_Task brief_
Copy exactly the lines of the data below, beginning with the line with "margin-left: 28px ->" and ending with the line with "1.5.a bude znít". Pictures are to be omitted.

_Given data_
════════════════════

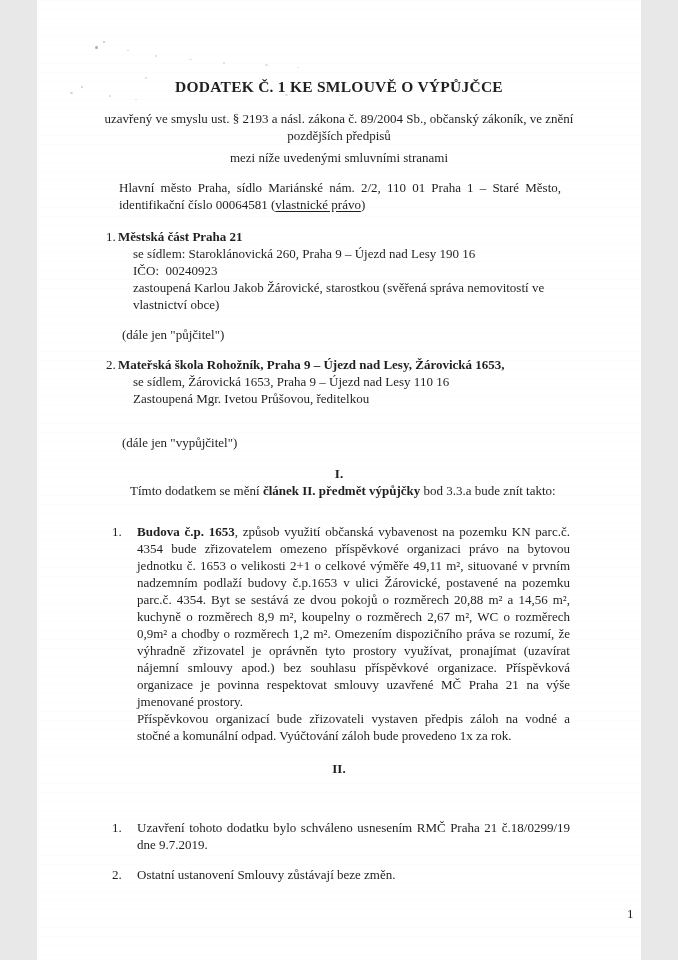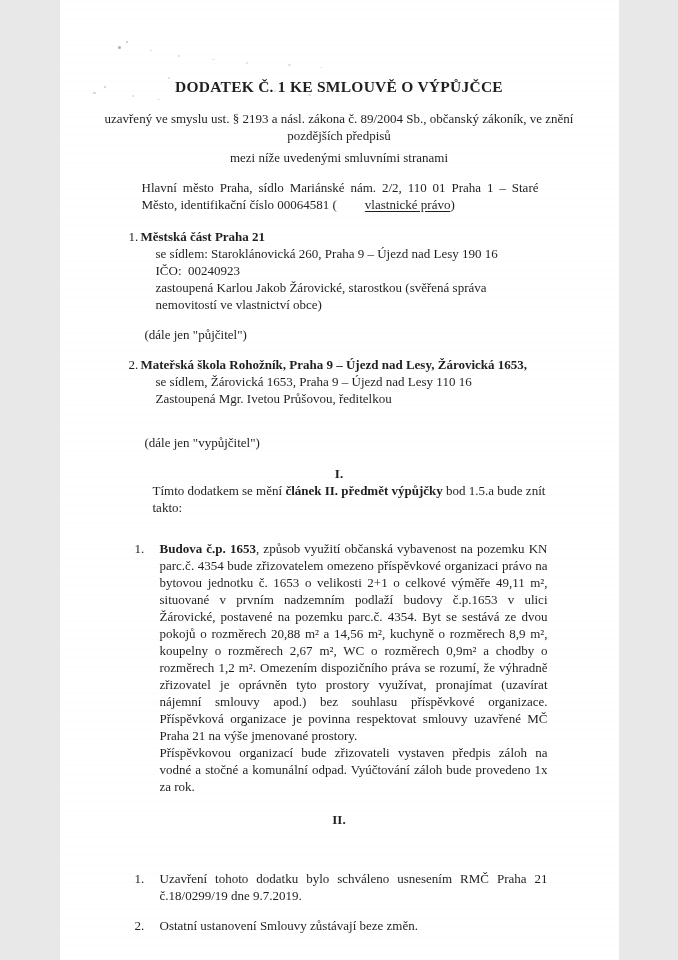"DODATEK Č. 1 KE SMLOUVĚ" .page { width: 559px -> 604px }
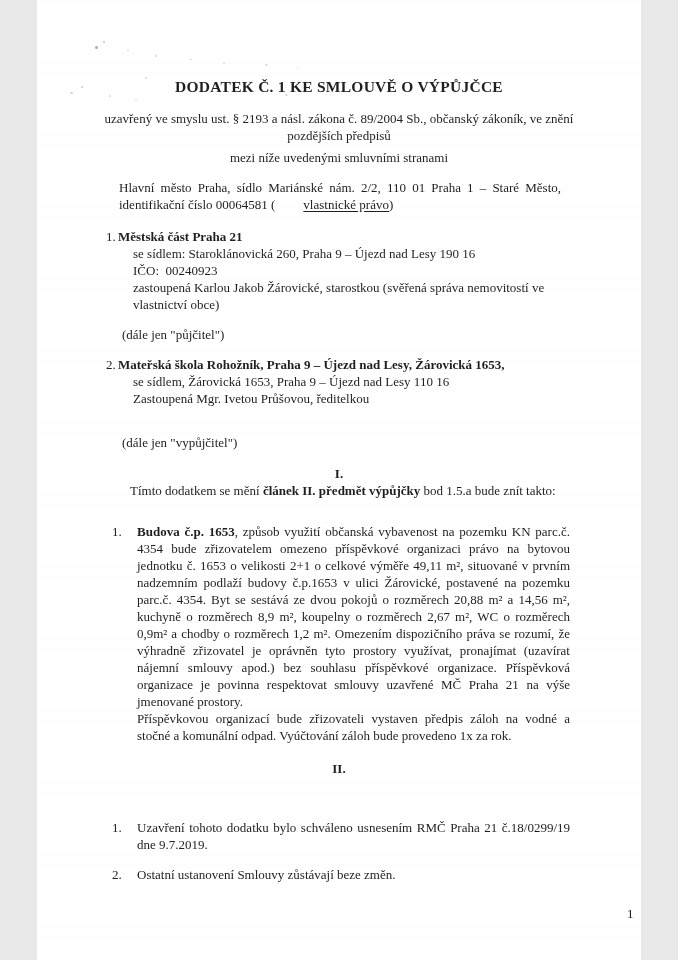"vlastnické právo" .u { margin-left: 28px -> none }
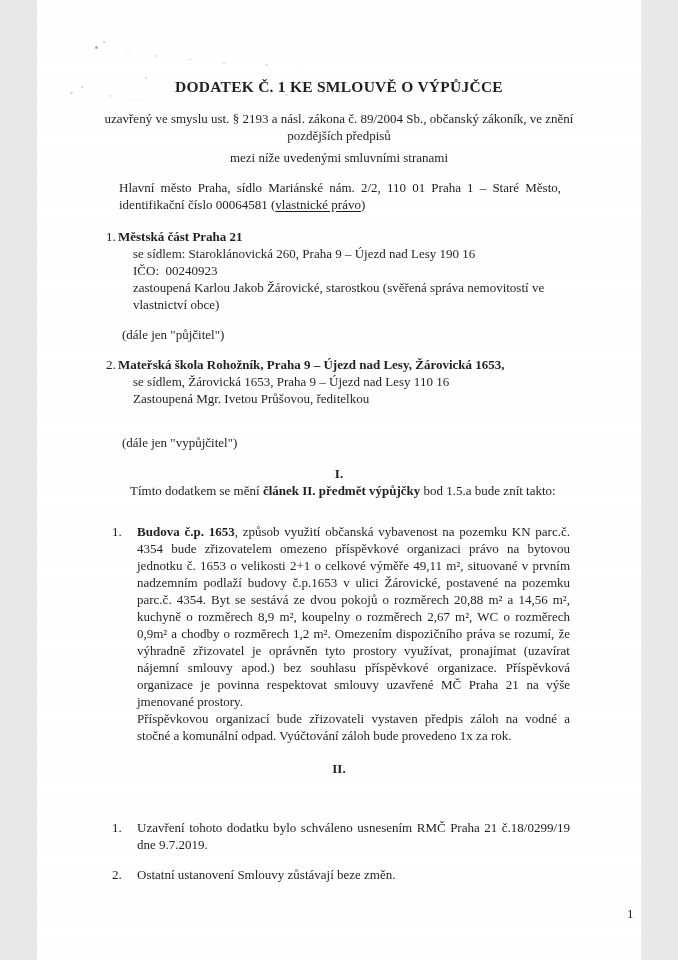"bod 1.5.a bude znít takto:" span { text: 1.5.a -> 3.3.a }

════════════════════

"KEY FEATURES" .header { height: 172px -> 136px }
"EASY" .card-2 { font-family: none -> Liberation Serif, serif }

════════════════════

_Response for this exercise_
"vlastnické právo" .u { margin-left: 28px -> none }
"bod 1.5.a bude znít takto:" span { text: 1.5.a -> 3.3.a }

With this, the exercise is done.